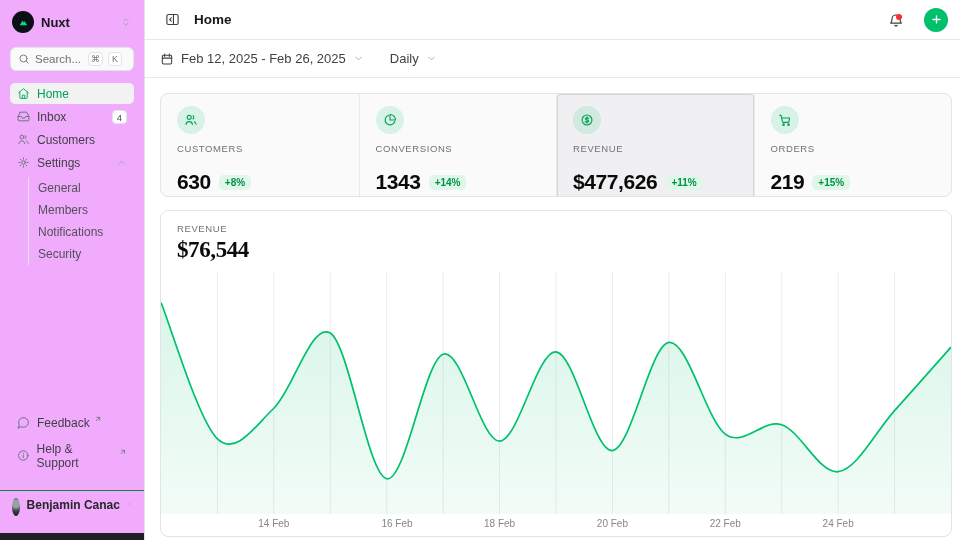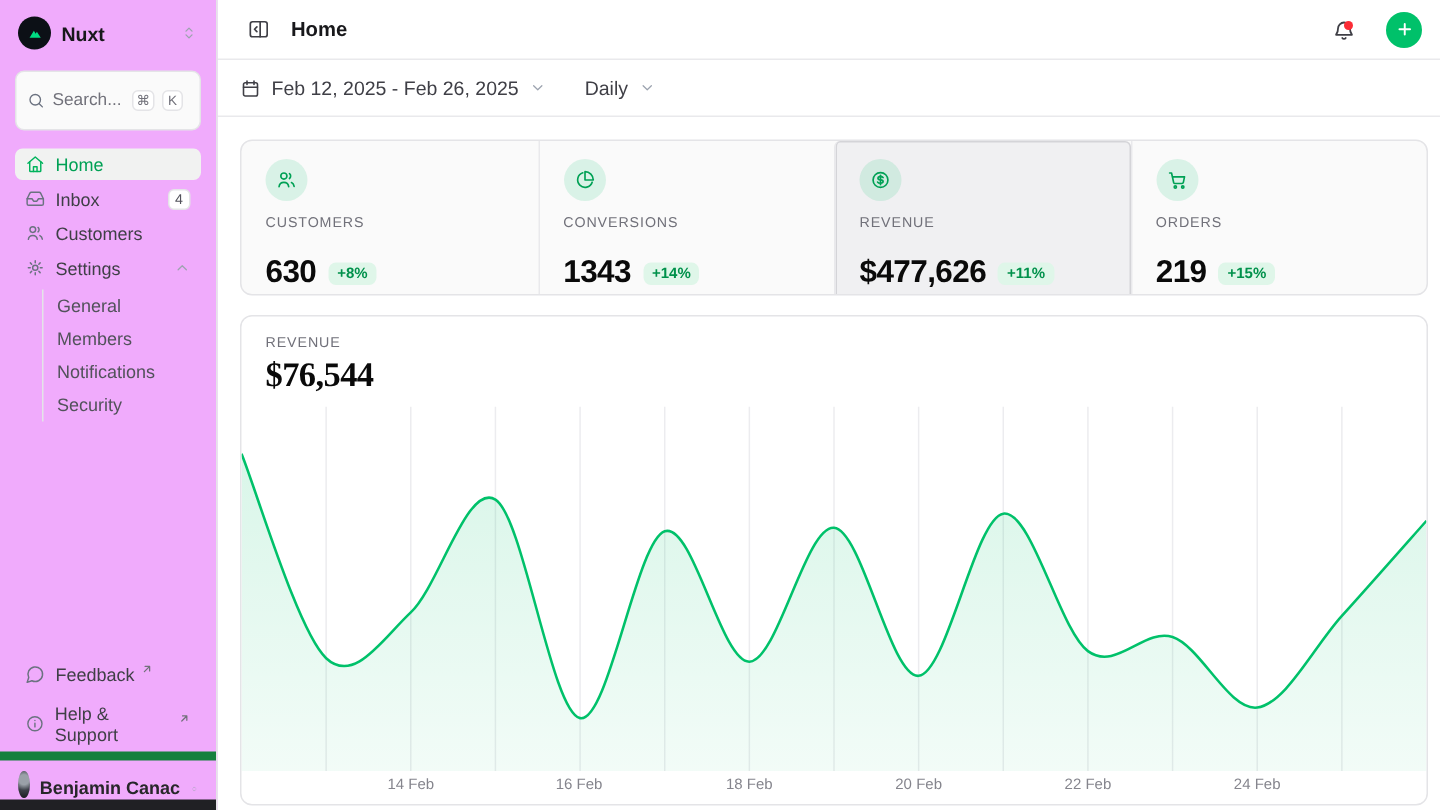--- a/index.html
+++ b/index.html
@@ -6,37 +6,37 @@
   html,body{width:960px;height:540px;overflow:hidden;}
   body{font-family:"Liberation Sans","DejaVu Sans",sans-serif;background:#fff;color:#18181b;display:flex;}
   svg{display:block;}
   .ico{stroke:#6b7280;fill:none;stroke-width:1.8;stroke-linecap:round;stroke-linejoin:round;}
 
   
   .sidebar{width:145px;min-width:145px;height:540px;border-right:1px solid #e4e4e7;display:flex;flex-direction:column;padding:10px 10px 0 10px;position:relative;background:#f0abfc;}
   .logo-row{display:flex;align-items:center;gap:7px;padding:0 2px;height:24px;cursor:pointer;}
   .logo-badge{width:22px;height:22px;border-radius:50%;background:#0c1016;display:flex;align-items:center;justify-content:center;}
   .logo-name{font-size:13px;font-weight:700;color:#18181b;flex:1;}
-  .search-box{margin-top:13px;height:40px;border:1px solid #e4e4e7;background:#fafafa;border-radius:6px;display:flex;align-items:center;gap:5px;padding:0 4px 0 7px;cursor:text;}
+  .search-box{margin-top:13px;height:24px;border:1px solid #e4e4e7;background:#fafafa;border-radius:6px;display:flex;align-items:center;gap:5px;padding:0 4px 0 7px;cursor:text;}
   .search-box input{border:0;outline:0;background:transparent;width:48px;font-size:11.5px;color:#52525b;font-family:inherit;}
   .search-box input::placeholder{color:#71717a;}
   .kbd{font-size:9px;color:#71717a;border:1px solid #e4e4e7;background:#fff;border-radius:4px;min-width:14px;height:14px;display:flex;align-items:center;justify-content:center;padding:0 2px;}
   .nav{margin-top:12px;display:flex;flex-direction:column;gap:2px;}
   .nav-item{display:flex;align-items:center;gap:7px;height:21px;border-radius:5px;padding:0 7px;font-size:12px;font-weight:500;color:#3f3f46;cursor:pointer;}
   .nav-item .lbl{flex:1;}
   .nav-item.active{background:#f1f2f1;color:#00a155;}
   .nav-item.active .ico{stroke:#00b35c;}
   .count-badge{font-size:9.5px;color:#52525b;border:1px solid #e4e4e7;background:#fff;border-radius:4px;padding:0 4px;height:14px;line-height:13px;}
   .subnav{margin-left:18px;border-left:1px solid #e4e4e7;display:flex;flex-direction:column;margin-top:2px;}
   .subnav-item{height:22px;display:flex;align-items:center;padding-left:9px;font-size:12px;font-weight:500;color:#52525b;border-radius:5px;cursor:pointer;}
   .side-spacer{flex:1;}
   .side-foot{display:flex;flex-direction:column;gap:12px;padding-bottom:8px;}
   .foot-link{display:flex;align-items:center;gap:7px;height:21px;padding:0 7px;font-size:12px;font-weight:500;color:#3f3f46;border-radius:5px;cursor:pointer;}
   .ext{margin-left:-3px;margin-bottom:7px;}
-  .user-row{border-top:6px solid #15803d;margin:0 -10px;padding:7px 12px 8px 12px;display:flex;align-items:flex-end;gap:7px;cursor:pointer;}
+  .user-row{border-top:1px solid #15803d;margin:16px -10px;padding:7px 12px 8px 12px;display:flex;align-items:flex-start;gap:7px;cursor:pointer;}
   .avatar{width:18px;height:18px;border-radius:50%;background:radial-gradient(circle at 50% 32%,#9aa0a8 0 26%,#3c4048 55%,#17191d 100%);}
   .user-name{font-size:12px;font-weight:600;color:#27272a;flex:1;white-space:nowrap;}
   .sidebar-strip{position:absolute;left:0;bottom:0;width:100%;height:7px;background:#202024;}
 
   
   .main{flex:1;display:flex;flex-direction:column;height:540px;}
   .topbar{height:40px;min-height:40px;border-bottom:1px solid #e9e9ec;display:flex;align-items:center;padding:0 12px 0 15px;gap:10px;}
   .icon-btn{width:24px;height:24px;border-radius:5px;display:flex;align-items:center;justify-content:center;cursor:pointer;background:transparent;border:0;}
   .page-title{font-size:13.5px;font-weight:700;color:#18181b;flex:1;}
   .bell-wrap{position:relative;margin-right:10px;}
@@ -306,21 +306,21 @@
             <line x1="564.2857142857143" x2="564.2857142857143" y1="0" y2="243" stroke="#ececef" stroke-width="1"></line>
             <line x1="620.7142857142858" x2="620.7142857142858" y1="0" y2="243" stroke="#ececef" stroke-width="1"></line>
             <line x1="677.1428571428571" x2="677.1428571428571" y1="0" y2="243" stroke="#ececef" stroke-width="1"></line>
             <line x1="733.5714285714286" x2="733.5714285714286" y1="0" y2="243" stroke="#ececef" stroke-width="1"></line>
             <path d="M0,31.5C9.404761904761905,54.21666666666667,37.61904761904762,150.175,56.42857142857143,167.8C75.23809523809524,185.425,94.04761904761905,154.875,112.85714285714286,137.25C131.66666666666666,119.625,150.47619047619048,50.29999999999998,169.28571428571428,62.04999999999998C188.09523809523807,73.79999999999998,206.9047619047619,204.225,225.71428571428572,207.75C244.52380952380955,211.275,263.33333333333337,89.46666666666665,282.14285714285717,83.19999999999999C300.95238095238096,76.93333333333332,319.76190476190476,170.54166666666666,338.57142857142856,170.15C357.38095238095235,169.75833333333335,376.1904761904762,79.28333333333336,395,80.85000000000002C413.8095238095238,82.41666666666669,432.61904761904765,181.11666666666667,451.42857142857144,179.55C470.23809523809524,177.98333333333335,489.0476190476191,74.19166666666669,507.8571428571429,71.45000000000002C526.6666666666667,68.70833333333334,545.4761904761905,149.39166666666665,564.2857142857143,163.1C583.0952380952382,176.80833333333334,601.9047619047619,147.43333333333334,620.7142857142858,153.7C639.5238095238096,159.96666666666664,658.3333333333333,203.04999999999998,677.1428571428571,200.7C695.952380952381,198.35,714.7619047619047,160.35833333333332,733.5714285714286,139.6C752.3809523809524,118.84166666666667,780.5952380952381,86.72500000000001,790,76.15L790,243L0,243Z" fill="url(#ag)"></path>
             <path d="M0,31.5C9.404761904761905,54.21666666666667,37.61904761904762,150.175,56.42857142857143,167.8C75.23809523809524,185.425,94.04761904761905,154.875,112.85714285714286,137.25C131.66666666666666,119.625,150.47619047619048,50.29999999999998,169.28571428571428,62.04999999999998C188.09523809523807,73.79999999999998,206.9047619047619,204.225,225.71428571428572,207.75C244.52380952380955,211.275,263.33333333333337,89.46666666666665,282.14285714285717,83.19999999999999C300.95238095238096,76.93333333333332,319.76190476190476,170.54166666666666,338.57142857142856,170.15C357.38095238095235,169.75833333333335,376.1904761904762,79.28333333333336,395,80.85000000000002C413.8095238095238,82.41666666666669,432.61904761904765,181.11666666666667,451.42857142857144,179.55C470.23809523809524,177.98333333333335,489.0476190476191,74.19166666666669,507.8571428571429,71.45000000000002C526.6666666666667,68.70833333333334,545.4761904761905,149.39166666666665,564.2857142857143,163.1C583.0952380952382,176.80833333333334,601.9047619047619,147.43333333333334,620.7142857142858,153.7C639.5238095238096,159.96666666666664,658.3333333333333,203.04999999999998,677.1428571428571,200.7C695.952380952381,198.35,714.7619047619047,160.35833333333332,733.5714285714286,139.6C752.3809523809524,118.84166666666667,780.5952380952381,86.72500000000001,790,76.15" fill="none" stroke="#00c16a" stroke-width="1.7" stroke-linejoin="round"></path>
           </svg>
       </div>
       <div class="chart-xaxis" id="chart-xaxis">
           <span style="left: 112.857px;">14 Feb</span>
-          <span style="left: 225px;">16 Feb</span>
+          <span style="left: 236px;">16 Feb</span>
           <span style="left: 338.571px;">18 Feb</span>
           <span style="left: 451.429px;">20 Feb</span>
           <span style="left: 564.286px;">22 Feb</span>
           <span style="left: 677.143px;">24 Feb</span>
         </div>
     </div>
 
   </div>
 </div>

..........

Task description: Search the entries for "subnav" and copy each matching line.

Finished task:
   .subnav{margin-left:18px;border-left:1px solid #e4e4e7;display:flex;flex-direction:column;margin-top:2px;}
   .subnav-item{height:22px;display:flex;align-items:center;padding-left:9px;font-size:12px;font-weight:500;color:#52525b;border-radius:5px;cursor:pointer;}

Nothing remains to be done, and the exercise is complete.